→ WHAT THIS TASK INVOLVES
Since pictures are not part of the copy, please output only the lines from the one with "-102,7 +102,7 @@" through the end of the data below, exactly as written.

→ DATA SUPPLIED
--- START ---
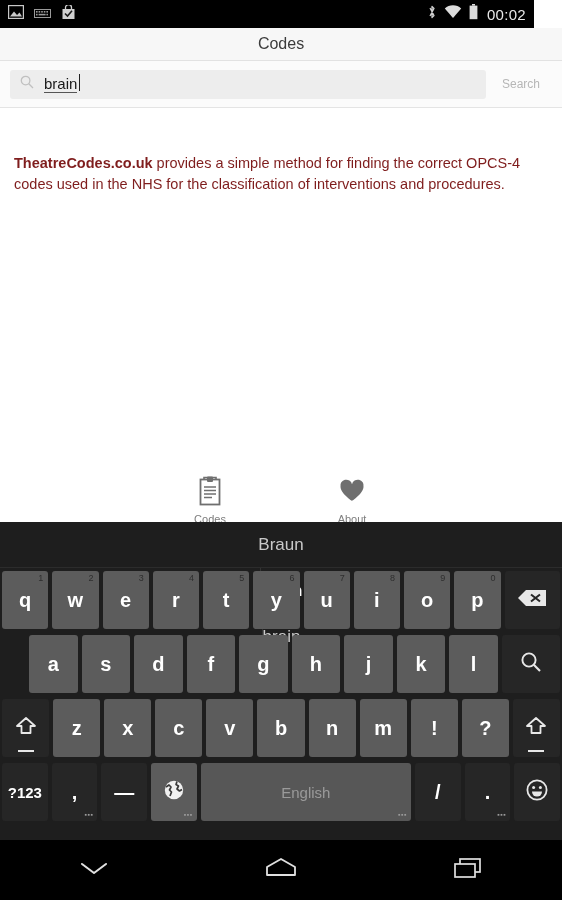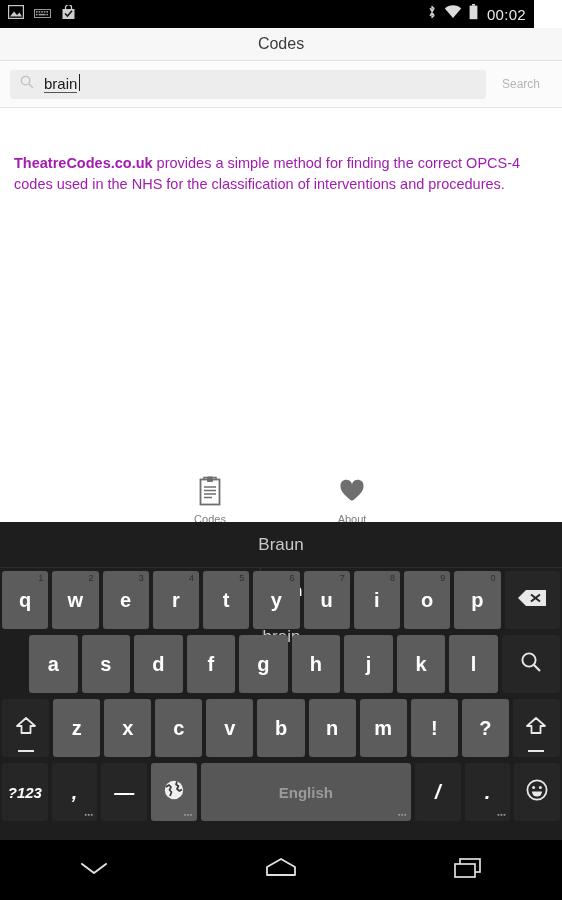--- a/index.html
+++ b/index.html
@@ -58,7 +58,7 @@
 
   
   .content { position: absolute; top: 108px; left: 0; width: 562px; padding: 45px 14px 0 14px; }
-  .para { font-size: 14.5px; line-height: 21px; color: #a21caf; margin-bottom: 16px; }
+  .para { font-size: 14.5px; line-height: 21px; color: #7f1d1d; margin-bottom: 16px; }
   .para b { font-weight: bold; }
 
   

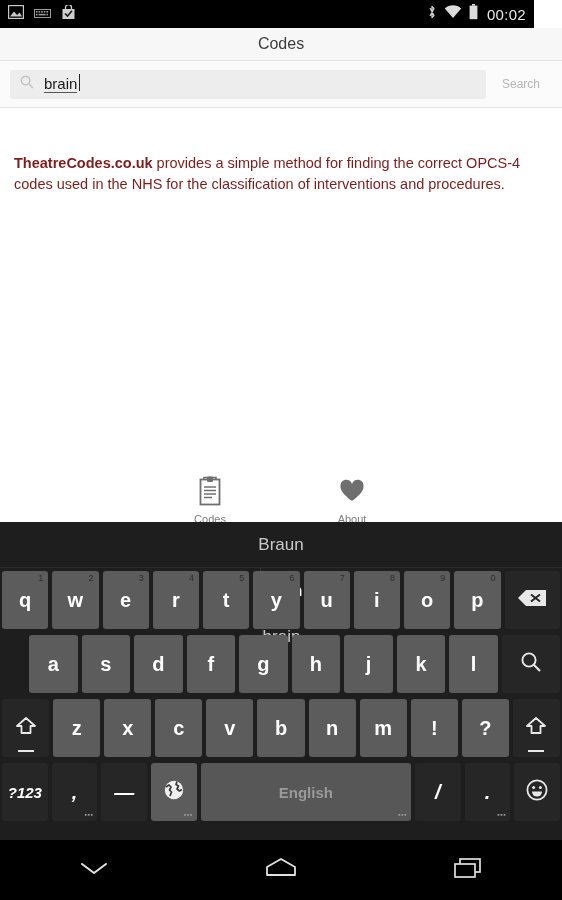--- a/index.html
+++ b/index.html
@@ -102,7 +102,7 @@
     display: flex; align-items: center; justify-content: center;
     color: #fff; font-size: 20px; font-weight: bold; position: relative;
   }
-  .key.dark { background: #262626; font-style: italic; }
+  .key.dark { background: #262626; }
   .key.space { background: #575757; flex: 4.6; color: #9a9a9a; font-size: 15px; font-weight: bold; }
   .key .hint {
     position: absolute; top: 2px; right: 5px;

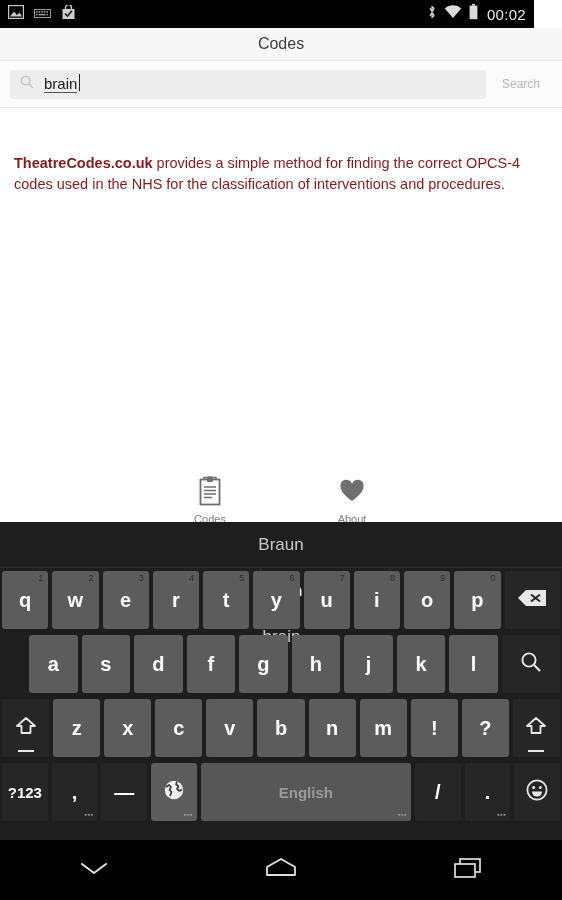--- a/index.html
+++ b/index.html
@@ -103,7 +103,7 @@
     color: #fff; font-size: 20px; font-weight: bold; position: relative;
   }
   .key.dark { background: #262626; }
-  .key.space { background: #575757; flex: 4.6; color: #9a9a9a; font-size: 15px; font-weight: bold; }
+  .key.space { background: #575757; flex: 4.6; color: #9a9a9a; font-size: 15px; font-weight: normal; }
   .key .hint {
     position: absolute; top: 2px; right: 5px;
     font-size: 9px; font-weight: normal; color: #2e2e2e;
--- END ---
→ TASK RESPONSE
@@ -102,7 +102,7 @@
     display: flex; align-items: center; justify-content: center;
     color: #fff; font-size: 20px; font-weight: bold; position: relative;
   }
-  .key.dark { background: #262626; font-style: italic; }
+  .key.dark { background: #262626; }
   .key.space { background: #575757; flex: 4.6; color: #9a9a9a; font-size: 15px; font-weight: bold; }
   .key .hint {
     position: absolute; top: 2px; right: 5px;

--- a/index.html
+++ b/index.html
@@ -103,7 +103,7 @@
     color: #fff; font-size: 20px; font-weight: bold; position: relative;
   }
   .key.dark { background: #262626; }
-  .key.space { background: #575757; flex: 4.6; color: #9a9a9a; font-size: 15px; font-weight: bold; }
+  .key.space { background: #575757; flex: 4.6; color: #9a9a9a; font-size: 15px; font-weight: normal; }
   .key .hint {
     position: absolute; top: 2px; right: 5px;
     font-size: 9px; font-weight: normal; color: #2e2e2e;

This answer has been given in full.